Meine Kindersitterinnen haben sich sehr gefreut und mir ein Foto aus dem Urlaub geschickt, bei dem die beiden Tücher zum Trocknen im Winde wehen.

Bei mir steht der Praxistest Abtrockentest noch aus. Doch auch als Unterlage im Brotkorb machen sich die Tücher gut. Und mit diesen individuellen Geschirrtüchern fühlen wir uns ein wenig mehr daheim in unserem Urlaubshaus. Jedes Mal, wenn wir sie benutzen, zaubern sie uns ein Lächeln ins Gesicht.

So, wenn ich jetzt meine Erfahrungen mit dem Werbeversprechen des Blogartikels vergleiche, dann ist es zwar so, dass ich tatsächlich keinerlei Stoffabfall produziert habe – das allererste Projekt ohne Stoffreste, also Zero Waste Versprechen gehalten. Top. Doch es war ja von 5min DIY die Rede, da habe ich deutlich länger als 5 min pro Geschirrtuch gebraucht wegen Zuschnitt und zusätzlichem Umsäumen, von dem im Artikel aber auch die Rede war, waren es pro Tuch eine gute halbe Stunde.

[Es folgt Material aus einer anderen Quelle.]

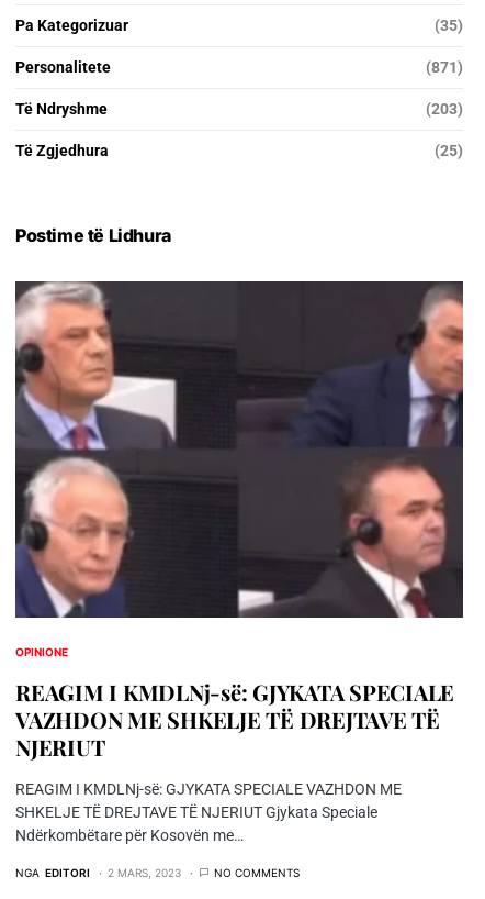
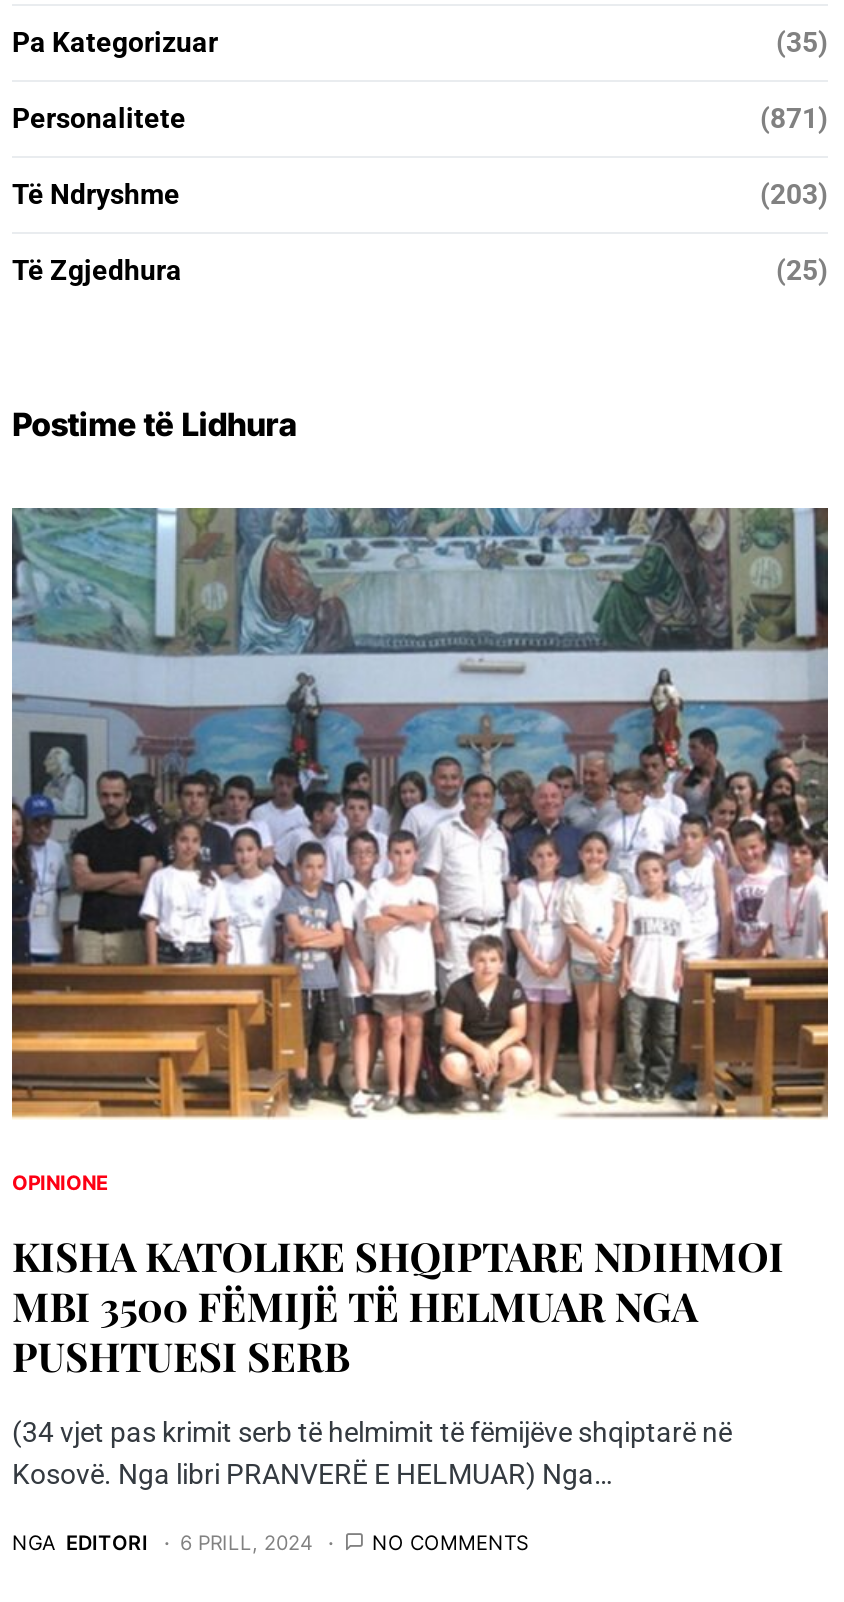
[14,280,464,619] [image] -> [10,506,830,1120] [image]
[15,677,454,762] REAGIM I KMDLNj-së: GJYKATA SPECIALE | VAZHDON ME SHKELJE TË DREJTAVE TË | NJERIUT -> [12,1228,784,1382] KISHA KATOLIKE SHQIPTARE NDIHMOI | MBI 3500 FËMIJË TË HELMUAR NGA | PUSHTUESI SERB
[15,780,402,844] REAGIM I KMDLNj-së: GJYKATA SPECIALE VAZHDON ME | SHKELJE TË DREJTAVE TË NJERIUT Gjykata Speciale | Ndërkombëtare për Kosovën me… -> [12,1416,732,1490] (34 vjet pas krimit serb të helmimit të fëmijëve shqiptarë në | Kosovë. Nga libri PRANVERË E HELMUAR) Nga…
[15,866,181,879] NGA EDITORI 2 MARS, 2023 -> [12,1530,312,1554] NGA EDITORI 6 PRILL, 2024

Aber selbst wenn ich nur die Zeit rechne, dich gebraucht habe, um ein Fat Quarter mit der Overlock zu ketteln, hätte ich mehr als 5 min gebraucht.

Auch wenn der Artikel über die Kosten geschwiegen hat, so will ich das Thema hier auch zur Sprache bringen. Natürlich sind diese Tücher teurer als ein beim Möbelschweden oder im Discounter gekauftes Geschirrtuch. Hätte ich, wie Spoonflower empfiehlt, ein Fat Quarter (71cmx50cm) gekauft, wäre der Zuschnitt entfallen, dafür hätte ein Tuch dann 14,28€ gekostet. Da ich jedoch Meterware bestellt hatte für 24,40€, die 142 cm breit liegt, konnte ich aus dem Meter 4 Tücher schneiden, so dass somit der Preis pro FatQuarter auf 6,10€ sank (in beiden Fällen kommen auch noch die Versandkosten hinzu, die bei Spoonflower anfallen, doch da diese abhängig sind von der bestellten Stoffmenge, habe ich sie jetzt hierbei nicht berücksichtigt). Wenn ich jetzt noch den Brutto-Stundenlohn eines Schneiders mit 14€ ansetze, dann sind das 7€ pro Geschirrtuch. Das bedeutet, das so ein Geschirrtuch 14€ kostet. Das teuerste Geschirrtuch, das ich jemals besessen oder verschenkt habe.

Und – würde ich es wieder tun? Ja, auf jeden Fall! Mir gefallen meine neuen Geschirrtücher sehr gut. Sie sind ein wunderbares, individuelle Geschenk – sei es für Freunde oder für uns selbst. Wenngleich ich solche Geschenke nur an Empfängerinnen verschenken werde, die selber nähen oder anderen Handarbeiten frönen. Warum? Nur selber handarbeitende Menschen wissen um die Arbeit und den Materialpreis, der in solchen Geschenken steckt, und somit das Geschenk (und die darin steckende Liebe) an sich zu schätzen wissen.

Und wie sind Eure Erfahrungen mit selbstgemachten Geschenken?